In November 2025, Royal United Services Institute (RUSI) researcher Ed Arnold predicted a likely sustainable minimum British contribution of three brigades of about 5000 soldiers each, with one in theatre, one training, and one recovering, and "a lion's share [of] command and control". If the contribution in soldiers were to be long-term, then it would weaken British commitments to NATO.

=== Proposed minor components ===
Minor contributions to the force were expected from Canada, several European countries, and possibly Turkey.

As of November 2025, Canadian politicians and the wider public were politically supportive of increased military support for Ukraine. The specific military resources of the Canadian Armed Forces available for the proposed multinational force were expected to be modest levels of mostly non‑combat functions such as training, demining, logistics, medical and intelligence support, and a few aircraft and ships.

In November 2025, agreement by the Belgian Federal Parliament for a Belgian Armed Forces contribution to the force was unclear due to the wide nature of the De Wever governmental coalition. A likely contribution was predicted by researchers to be a "handful" of F‑16 fighter jets. The shift to a government led by ANO following the October 2025 Czech parliamentary election made it unlikely that Czech forces would contribute to the proposed multinational force in Ukraine. Political and popular support for Ukrainian defence against the Russian in general, and for the creation of a multinational security force in particular, were strong in 2025. Practical possibilities of providing military forces were likely to be high per capita, but low in absolute terms, except if existing deployments such as Danish NATO deployments in Latvia were replaced by other forces. Contributions of staff to multinational units, such as military police, bomb disposal specialists, special forces, or other ancillary staff, were seen as viable as of November 2025.

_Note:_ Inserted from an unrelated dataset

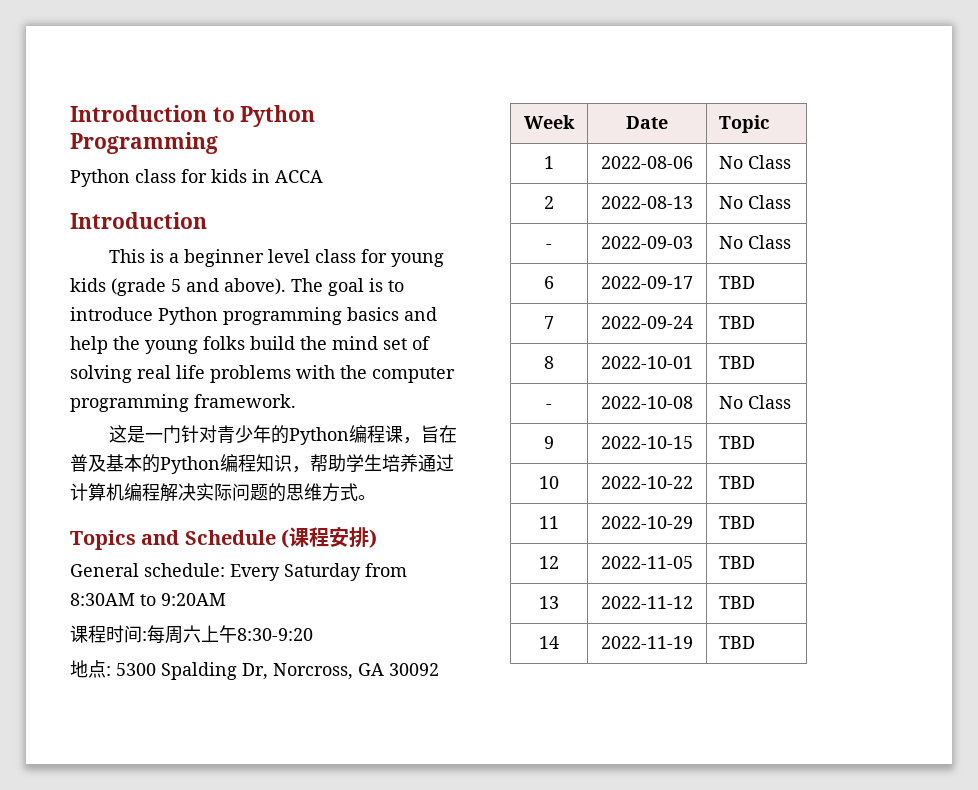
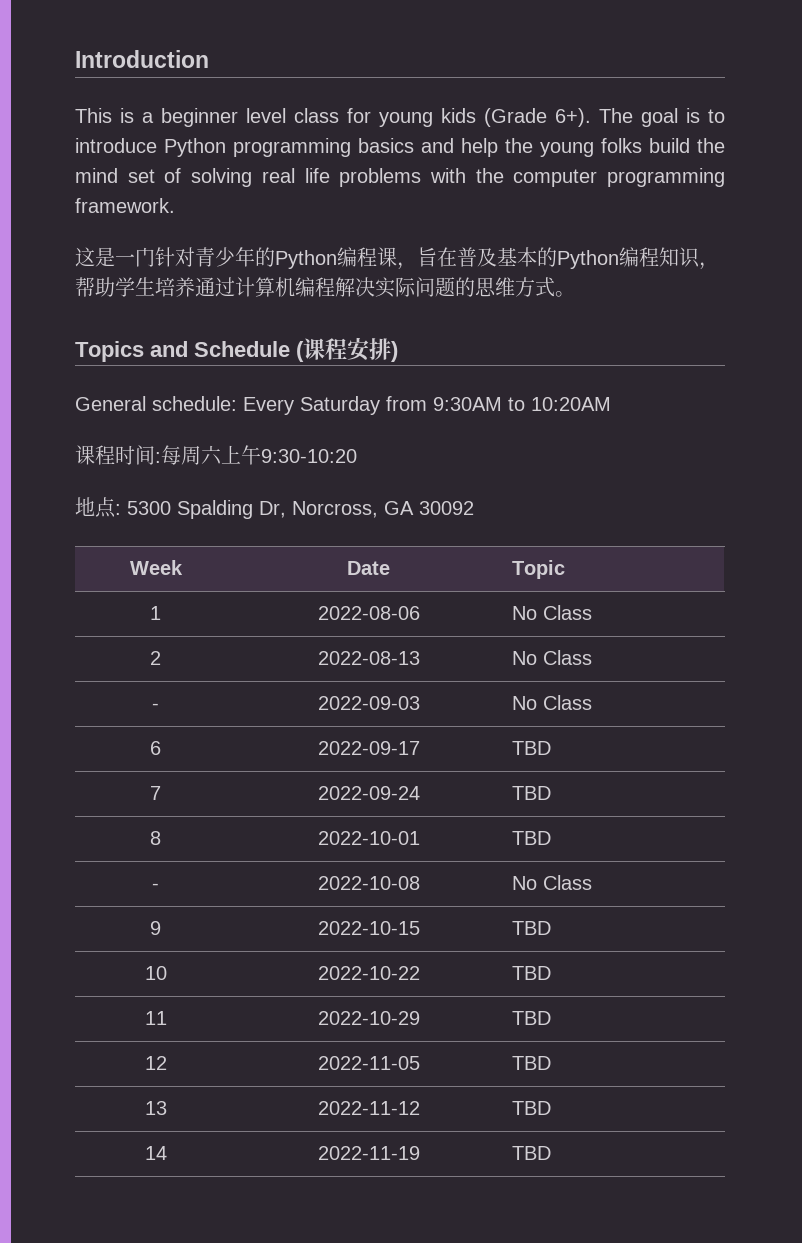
[70,105,316,127] [70,132,218,154] [70,169,323,187] [70,212,207,229] Introduction to Python Programming // Python class for kids in ACCA // Introduction -> [75,50,209,68] Introduction
[111,278,286,296] (grade 5 and above). -> [484,108,591,127] (Grade 6+).
[70,593,226,606] 8:30AM to 9:20AM -> [433,397,611,411] 9:30AM to 10:20AM
[237,628,313,641] 8:30-9:20 -> [261,449,357,463] 9:30-10:20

In April 2025, the Estonian defence minister Hanno Pevkur stated that Estonia was ready to provide a company of soldiers to a multinational peacekeeping force in Ukraine. In November 2025, Estonian support for a multinational force, conditional on a ceasefire, was seen as likely to be strong from the Estonian parliament. It would require a well-defined mission, including the mission's plan's for closure. In 2025, the Estonian public was in the majority (60%) opposed to contributing Estonian soldiers to the proposed force in Ukraine. As a state bordering Russia, it appeared in November 2025 that Finland would likely contribute little to a multinational force in Ukraine, since the benefit for deterrence would be unclear. Finland was seen as "committed to participating in some form", depending on the overall security context and operational plans. In late 2025, Latvian public opinion was in the majority opposed to sending Latvian soldiers for a multinational force in Ukraine. Political and military leaders expected to provide training for Ukrainian soldiers, that they would prefer to be in a mission coordinated by NATO. In late 2025, Lithuanian public opinion was in the majority opposed to sending Lithuanian soldiers for a multinational force in Ukraine. In early December 2025, possible Lithuanian support included the sending of twenty instructors to the multinational force, "targeted deployment of small high-readiness units", and financial support.

As of early December 2025, contributions from The Netherlands to a multinational force in Ukraine appeared to be possible, but unlikely. In November 2025, possible Norwegian contributions to a multinational force included extending air police contributions to Ukrainian territory, shifting Camp Jomsborg east into Ukraine, or providing sea contributions such as minesweepers. As of late November, Swedish Air Force contributions such as air surveillance were suggested by the prime minister of Sweden. Naval contributions on inland waterways, were considered possible. Land force contributions would likely be limited to training, logistics support and demining.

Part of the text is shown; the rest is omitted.